WORK INSTRUCTIONS:
The reply should hold every entry exactly as written and none of the pictures.

═══ SUPPLIED DATA

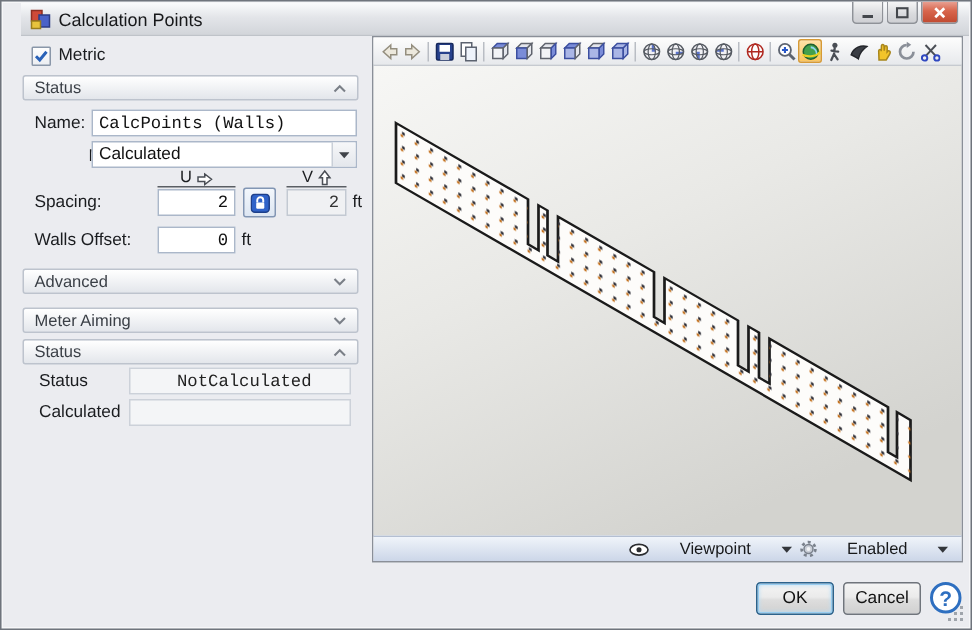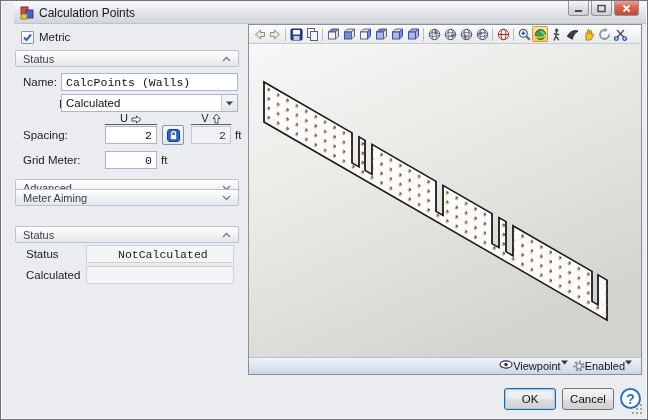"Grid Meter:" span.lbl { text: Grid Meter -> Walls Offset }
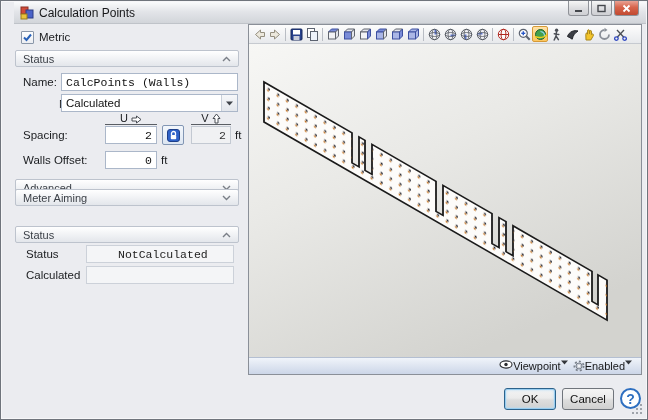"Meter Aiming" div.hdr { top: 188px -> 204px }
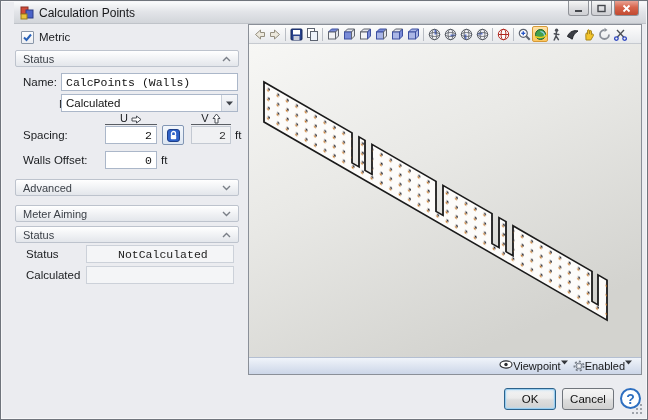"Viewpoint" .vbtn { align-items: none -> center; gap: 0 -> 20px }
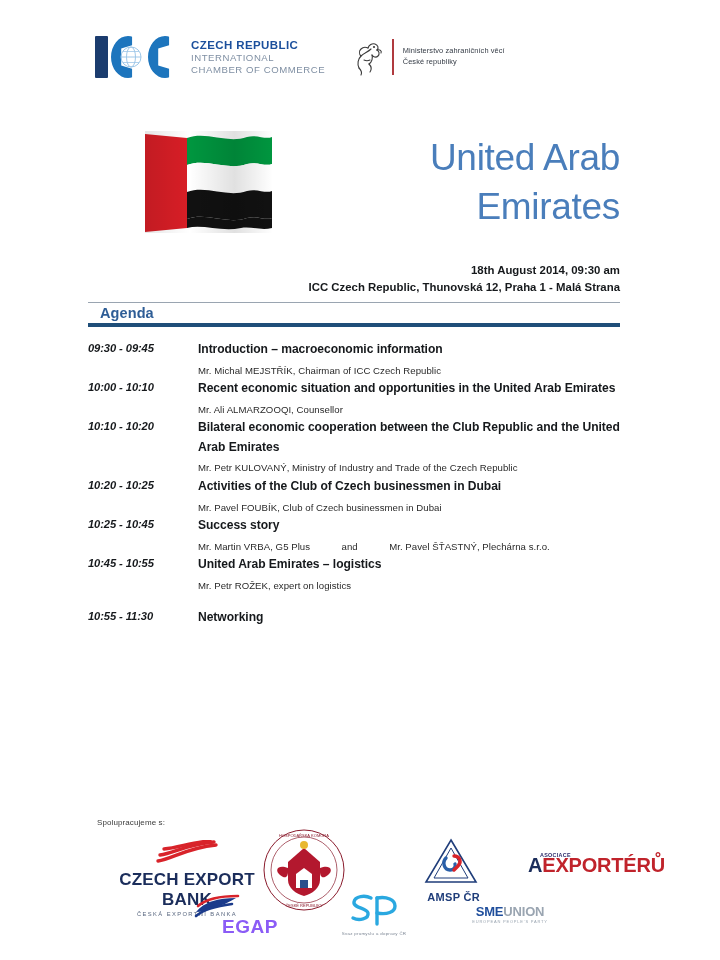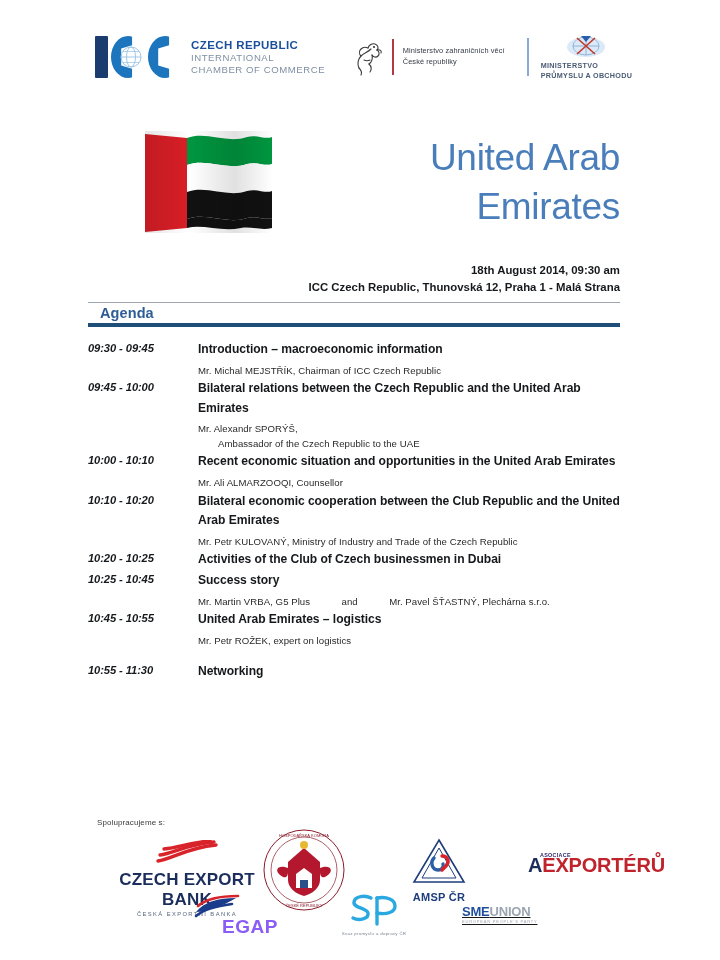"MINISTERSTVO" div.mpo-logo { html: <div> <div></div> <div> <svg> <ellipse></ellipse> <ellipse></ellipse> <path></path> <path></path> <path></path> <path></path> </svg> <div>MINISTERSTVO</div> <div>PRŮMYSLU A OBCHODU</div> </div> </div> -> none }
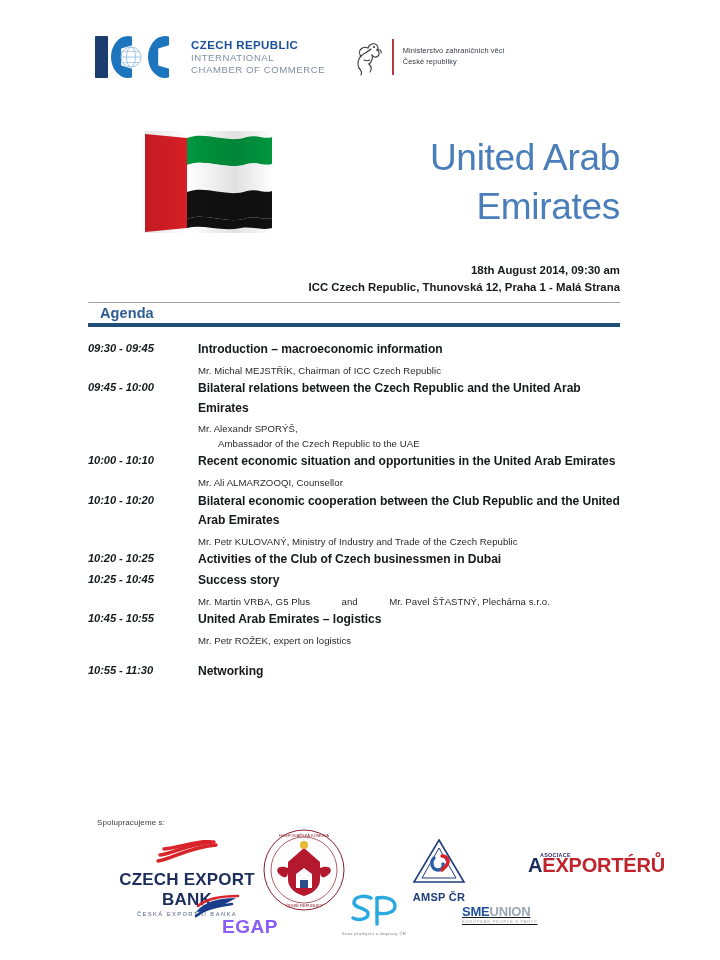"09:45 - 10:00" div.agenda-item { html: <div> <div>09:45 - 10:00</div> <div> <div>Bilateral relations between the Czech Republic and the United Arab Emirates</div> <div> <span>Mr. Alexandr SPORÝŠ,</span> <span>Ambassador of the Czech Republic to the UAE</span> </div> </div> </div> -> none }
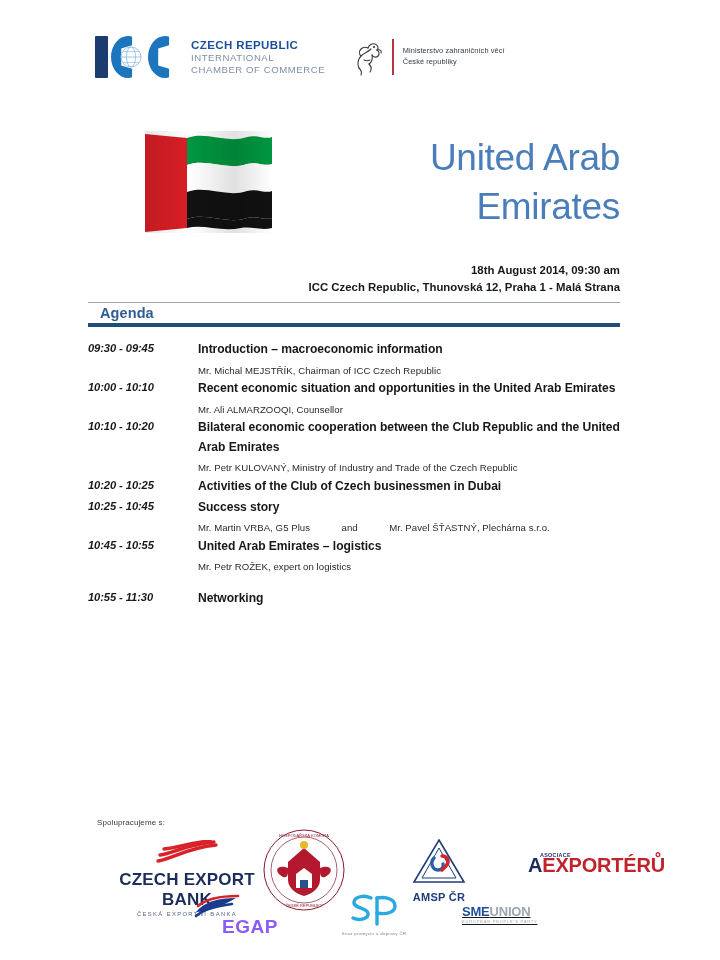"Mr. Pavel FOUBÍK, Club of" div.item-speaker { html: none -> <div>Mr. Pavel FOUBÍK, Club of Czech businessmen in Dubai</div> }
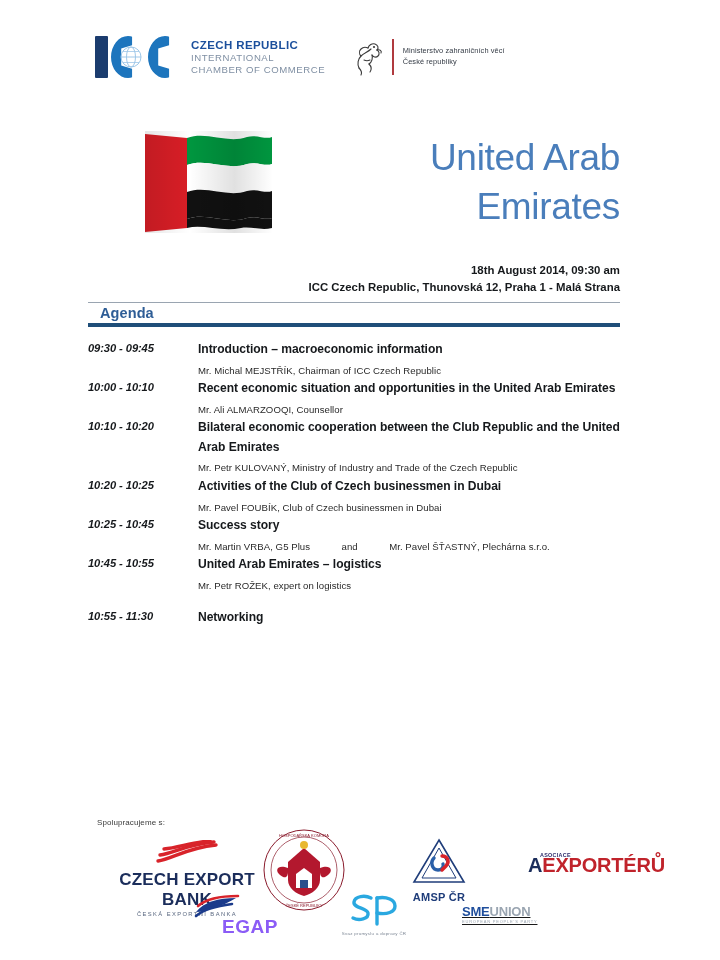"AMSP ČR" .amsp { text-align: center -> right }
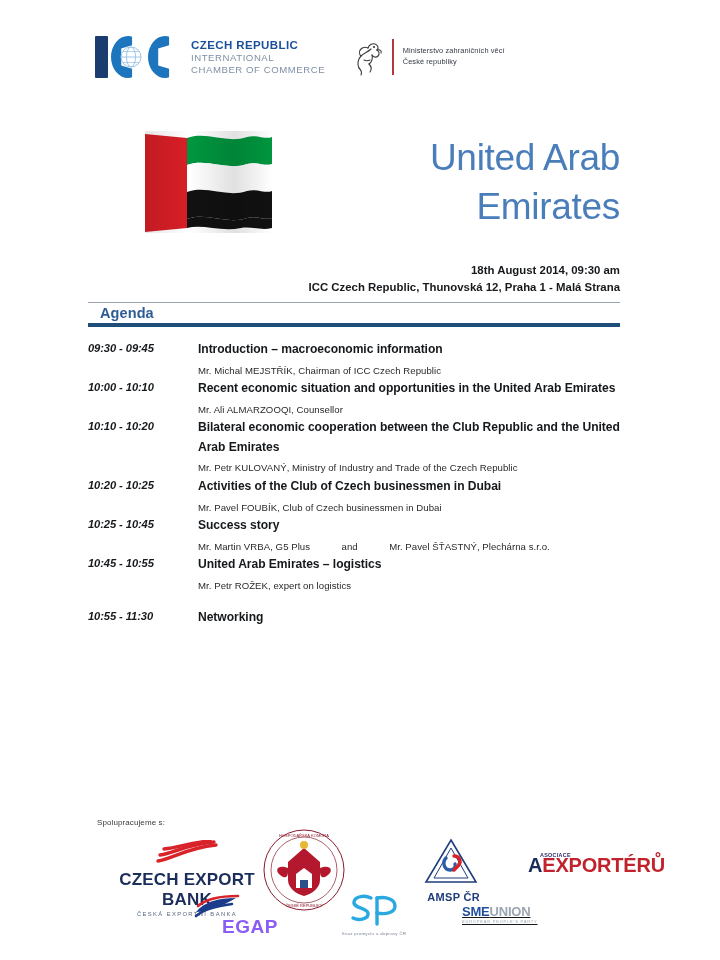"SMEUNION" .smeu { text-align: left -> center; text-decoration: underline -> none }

══════

RESULT FOR THIS TASK:
"Grid Meter:" span.lbl { text: Grid Meter -> Walls Offset }
"Meter Aiming" div.hdr { top: 188px -> 204px }
"Viewpoint" .vbtn { align-items: none -> center; gap: 0 -> 20px }
"MINISTERSTVO" div.mpo-logo { html: <div> <div></div> <div> <svg> <ellipse></ellipse> <ellipse></ellipse> <path></path> <path></path> <path></path> <path></path> </svg> <div>MINISTERSTVO</div> <div>PRŮMYSLU A OBCHODU</div> </div> </div> -> none }
"09:45 - 10:00" div.agenda-item { html: <div> <div>09:45 - 10:00</div> <div> <div>Bilateral relations between the Czech Republic and the United Arab Emirates</div> <div> <span>Mr. Alexandr SPORÝŠ,</span> <span>Ambassador of the Czech Republic to the UAE</span> </div> </div> </div> -> none }
"Mr. Pavel FOUBÍK, Club of" div.item-speaker { html: none -> <div>Mr. Pavel FOUBÍK, Club of Czech businessmen in Dubai</div> }
"AMSP ČR" .amsp { text-align: center -> right }
"SMEUNION" .smeu { text-align: left -> center; text-decoration: underline -> none }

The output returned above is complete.